UPDATE - Mon, Sept 12, 3:20pm - Spear Online, Lustre recovery proceeding
We are happy to announce that our Spear system is available again, and you can now login and use it. We appreciate all of your patience during the recovery process.
We have also made Lustre available, but not all data has fully recovered yet. We anticipate this will take another three to four days.
Some files were damaged by a failed device (see details below), and we are working to restore those from a recent backup. You can recognize broken files as follows:
- If you try to list a file that you know exists, you get a "No such file or directory" error.
- If you try to read a file with vi, you see a "READ ERRORS" message in the vi satus bar.
- If you perform a directory list ("ls -l"), you see broken file metadata listed with question marks instead of file information; e.g.:
-????????? ? ? ? ? ? .bash_history
The cause of all of this is that one of the 12 Object Storage Target (OST) devices in Lustre experienced a problem. This most likely started shortly after the storage system was handed over to us by Dell a month ago. However, we discovered it only when we tried to restore the Lustre service after Hermine.
When we rebooted Lustre after Hermine, the system had already internally marked the OST as "invalid". Thus, all data on that OST was considered "invalid" and a rollback occurred, erasing between 10 and 20 TB of data.
Fortunately, we still have a backup of the system from the Lustre maintenance we performed this summer.
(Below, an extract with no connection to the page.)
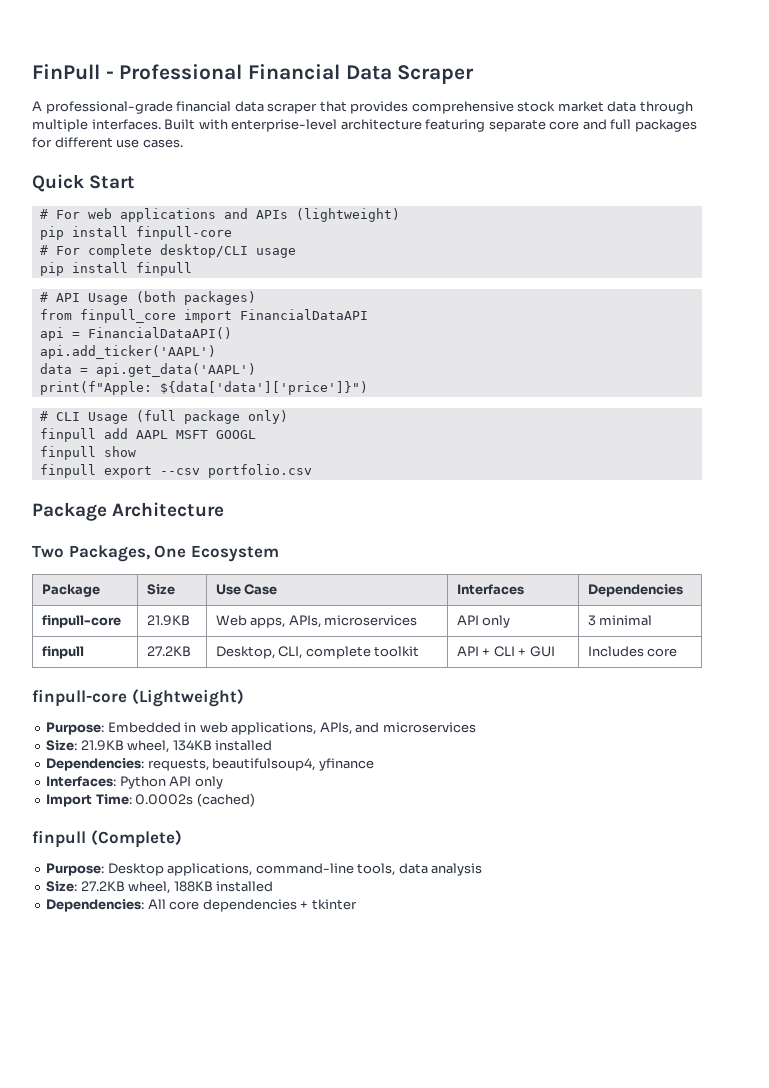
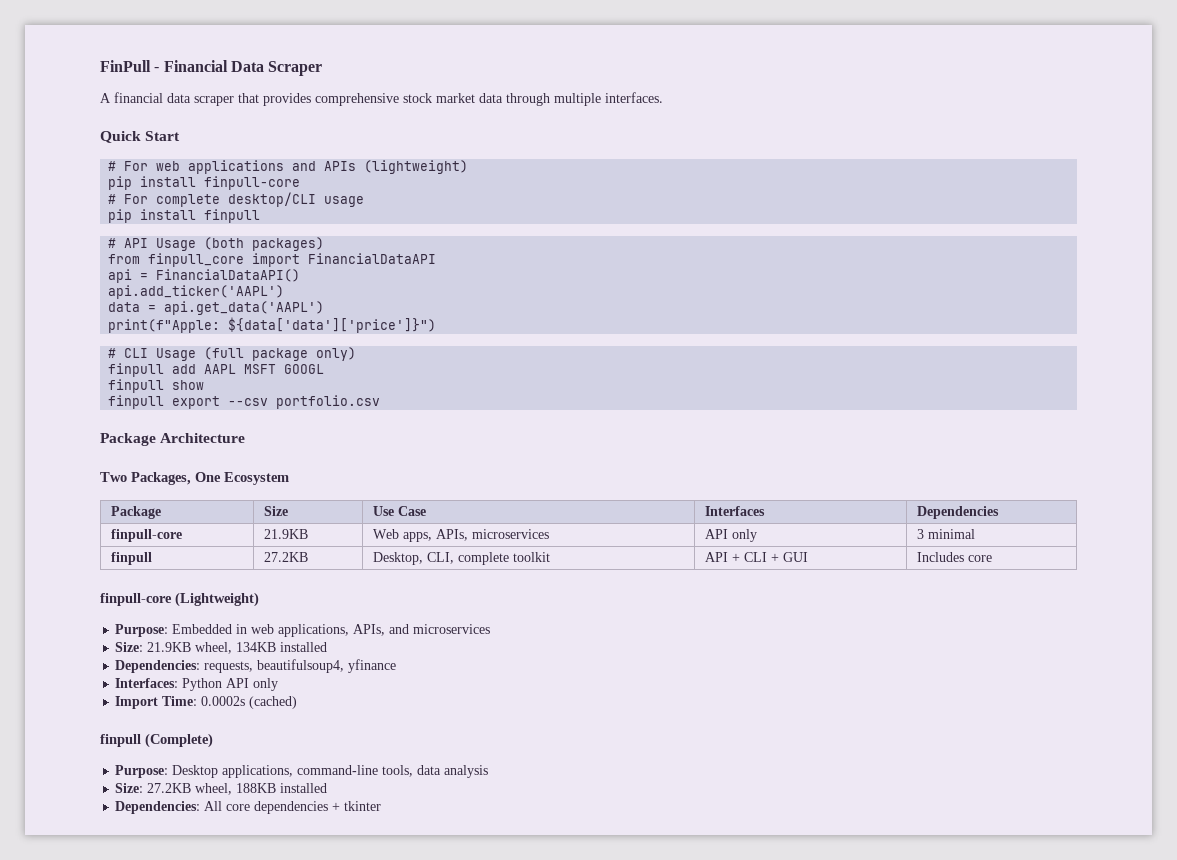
- FinPull - Professional Financial Data Scraper
+ FinPull - Financial Data Scraper
- A professional-grade financial data scraper that provides comprehensive stock market data through multiple interfaces. Built with enterprise-level architecture featuring separate core and full packages for different use cases.
+ A financial data scraper that provides comprehensive stock market data through multiple interfaces.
We were able to extract a list of files on that faulty OST, and we are now restoring data. This process will take another 3 to 4 days.
Please let us know if would like a list of all files that are being restored or if you have any questions or concerns (support@rcc.fsu.edu). We will send out another notice when the restore is complete, or if it is delayed for any reason.
UPDATE - Fri, Sept 9, 9pm
The Lustre recovery will take several more days. We will be able to post a more accurate time estimate on Monday.
Regardless, we are going to make Spear and Lustre available on Monday morning, since most of the data is in-tact. The remaining data is being copied from our backup.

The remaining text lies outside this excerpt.